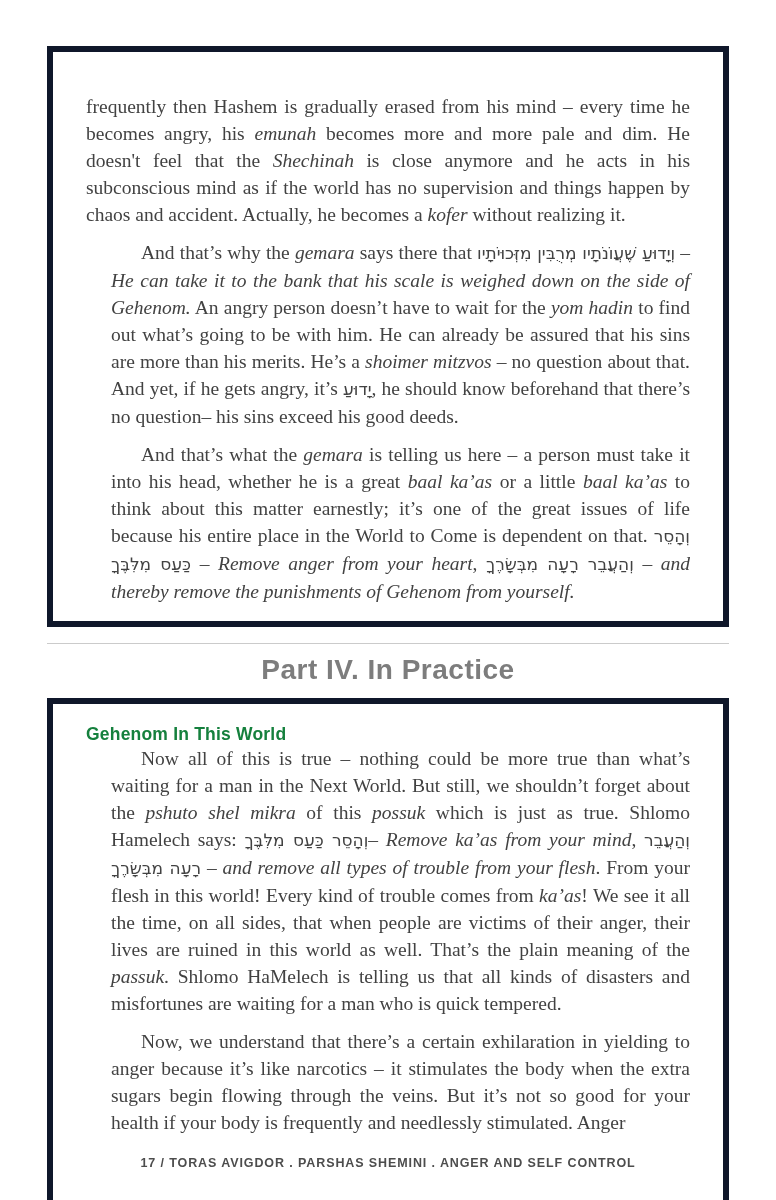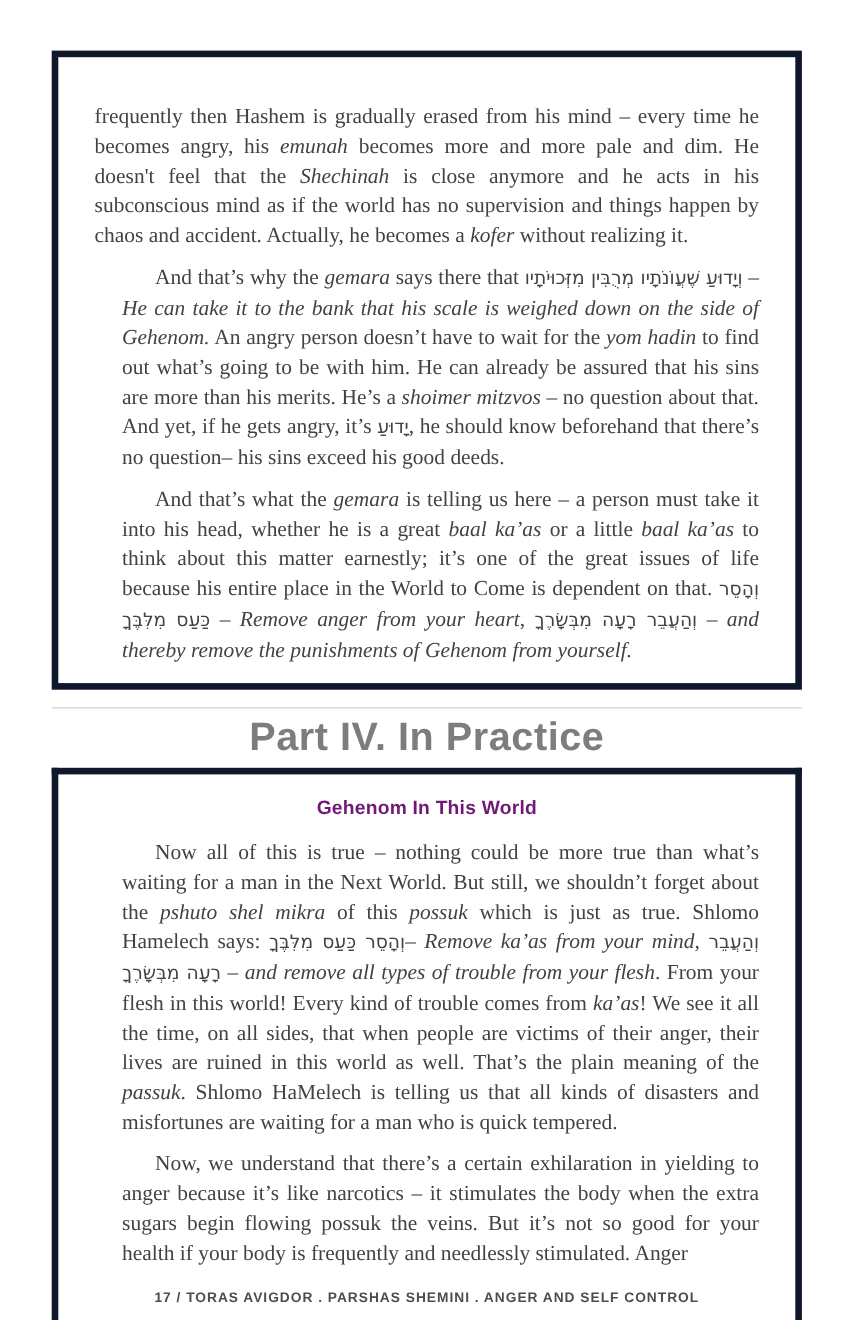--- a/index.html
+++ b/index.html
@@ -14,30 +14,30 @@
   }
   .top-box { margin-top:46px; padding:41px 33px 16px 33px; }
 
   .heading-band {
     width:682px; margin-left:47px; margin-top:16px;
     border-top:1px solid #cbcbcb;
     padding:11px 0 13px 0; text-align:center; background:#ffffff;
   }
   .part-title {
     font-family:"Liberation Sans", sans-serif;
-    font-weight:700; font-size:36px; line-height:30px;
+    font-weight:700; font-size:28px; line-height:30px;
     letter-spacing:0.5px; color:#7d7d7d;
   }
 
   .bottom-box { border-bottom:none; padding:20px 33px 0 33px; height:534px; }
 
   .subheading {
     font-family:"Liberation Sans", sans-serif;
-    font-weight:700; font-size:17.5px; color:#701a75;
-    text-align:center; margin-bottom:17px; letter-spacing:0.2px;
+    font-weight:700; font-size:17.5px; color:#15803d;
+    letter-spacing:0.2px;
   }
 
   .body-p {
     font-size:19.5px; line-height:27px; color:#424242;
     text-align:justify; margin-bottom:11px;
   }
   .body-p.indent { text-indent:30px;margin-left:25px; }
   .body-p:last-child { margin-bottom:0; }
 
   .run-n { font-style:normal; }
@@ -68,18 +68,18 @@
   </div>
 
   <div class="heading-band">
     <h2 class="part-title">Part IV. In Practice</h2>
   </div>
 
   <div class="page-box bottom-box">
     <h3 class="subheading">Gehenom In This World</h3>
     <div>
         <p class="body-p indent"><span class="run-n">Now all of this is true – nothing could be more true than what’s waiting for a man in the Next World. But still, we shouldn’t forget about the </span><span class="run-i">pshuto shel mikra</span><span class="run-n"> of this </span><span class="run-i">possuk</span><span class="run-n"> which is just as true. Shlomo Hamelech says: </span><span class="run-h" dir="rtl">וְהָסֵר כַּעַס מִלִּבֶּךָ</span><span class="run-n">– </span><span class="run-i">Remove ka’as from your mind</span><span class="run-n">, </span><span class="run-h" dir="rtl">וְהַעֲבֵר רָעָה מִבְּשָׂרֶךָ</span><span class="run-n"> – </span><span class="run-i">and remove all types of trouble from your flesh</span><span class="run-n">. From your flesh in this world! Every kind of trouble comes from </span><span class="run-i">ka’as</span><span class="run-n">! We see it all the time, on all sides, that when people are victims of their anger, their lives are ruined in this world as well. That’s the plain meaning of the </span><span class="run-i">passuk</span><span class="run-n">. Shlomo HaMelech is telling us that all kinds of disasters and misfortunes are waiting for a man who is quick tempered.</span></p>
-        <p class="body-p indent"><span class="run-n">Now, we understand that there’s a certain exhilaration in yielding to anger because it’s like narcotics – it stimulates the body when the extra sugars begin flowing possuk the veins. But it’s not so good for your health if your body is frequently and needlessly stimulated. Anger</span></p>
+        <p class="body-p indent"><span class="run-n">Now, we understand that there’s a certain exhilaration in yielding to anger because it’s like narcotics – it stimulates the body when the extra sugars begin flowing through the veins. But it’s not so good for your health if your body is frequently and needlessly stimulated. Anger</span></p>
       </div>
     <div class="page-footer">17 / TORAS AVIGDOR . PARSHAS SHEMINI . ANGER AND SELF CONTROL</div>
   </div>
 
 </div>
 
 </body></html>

· · · ·

Goal of the exercise: Search the entries above for the string "good", and report each line where it occurs.

Task response:
-        <p class="body-p indent"><span class="run-n">Now, we understand that there’s a certain exhilaration in yielding to anger because it’s like narcotics – it stimulates the body when the extra sugars begin flowing possuk the veins. But it’s not so good for your health if your body is frequently and needlessly stimulated. Anger</span></p>
+        <p class="body-p indent"><span class="run-n">Now, we understand that there’s a certain exhilaration in yielding to anger because it’s like narcotics – it stimulates the body when the extra sugars begin flowing through the veins. But it’s not so good for your health if your body is frequently and needlessly stimulated. Anger</span></p>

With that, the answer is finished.